======== Exercise inputs ========

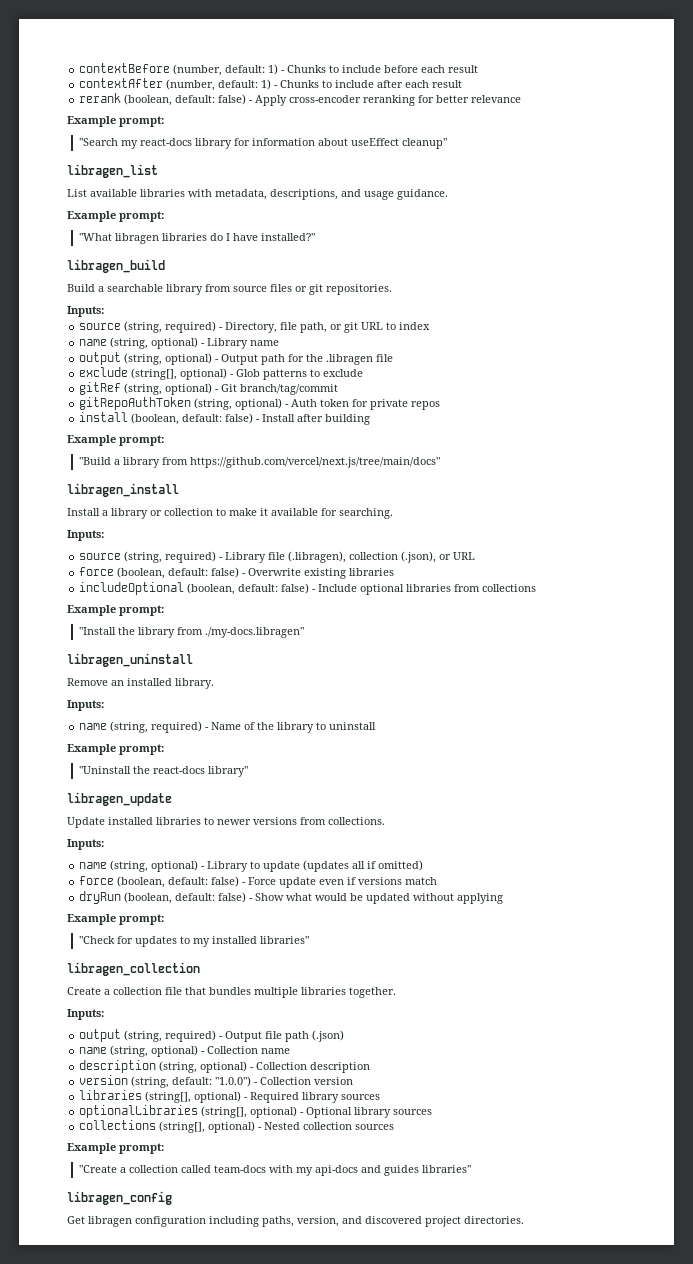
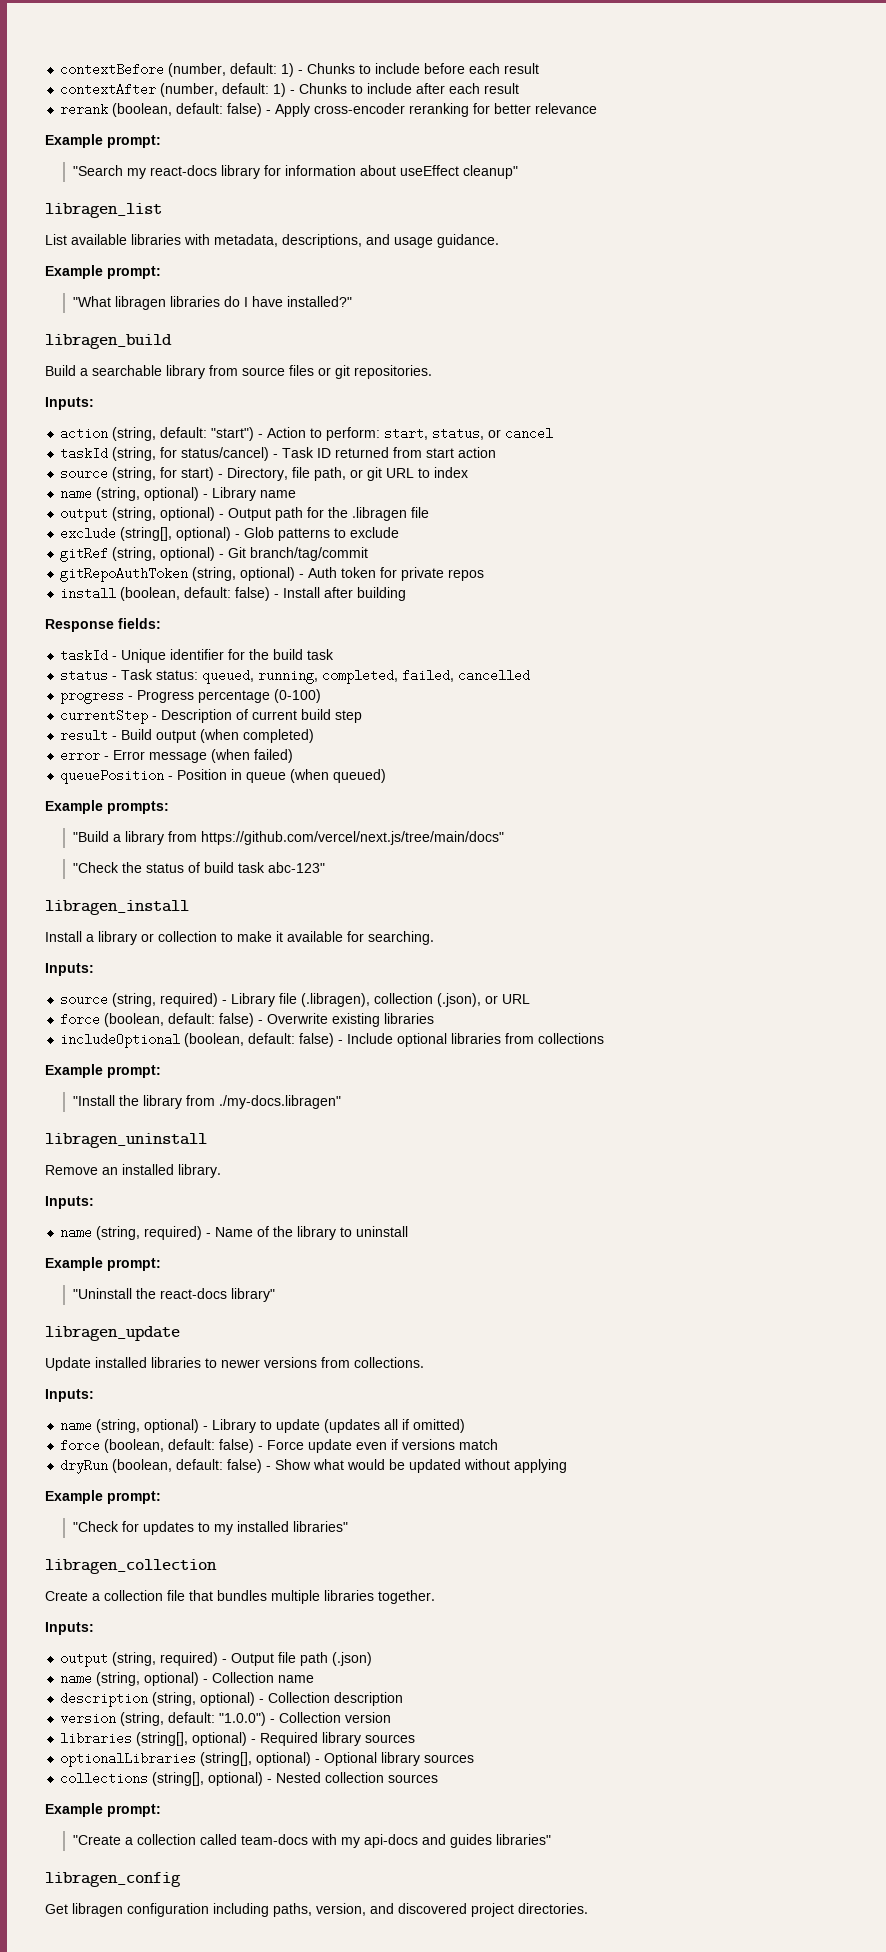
- source (string, required) - Directory, file path, or git URL to index
+ action (string, default: "start") - Action to perform: start, status, or cancel
+ taskId (string, for status/cancel) - Task ID returned from start action
+ source (string, for start) - Directory, file path, or git URL to index
  install (boolean, default: false) - Install after building
- Example prompt:
+ Response fields:
+ taskId - Unique identifier for the build task
+ status - Task status: queued, running, completed, failed, cancelled
+ progress - Progress percentage (0-100)
+ currentStep - Description of current build step
+ result - Build output (when completed)
+ error - Error message (when failed)
+ queuePosition - Position in queue (when queued)
+ Example prompts:
+ "Check the status of build task abc-123"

========

[Problem to work on] Make an exact copy of the records above, with the pictures left out.

[Solution to the problem]
- source (string, required) - Directory, file path, or git URL to index
+ action (string, default: "start") - Action to perform: start, status, or cancel
+ taskId (string, for status/cancel) - Task ID returned from start action
+ source (string, for start) - Directory, file path, or git URL to index
  install (boolean, default: false) - Install after building
- Example prompt:
+ Response fields:
+ taskId - Unique identifier for the build task
+ status - Task status: queued, running, completed, failed, cancelled
+ progress - Progress percentage (0-100)
+ currentStep - Description of current build step
+ result - Build output (when completed)
+ error - Error message (when failed)
+ queuePosition - Position in queue (when queued)
+ Example prompts:
+ "Check the status of build task abc-123"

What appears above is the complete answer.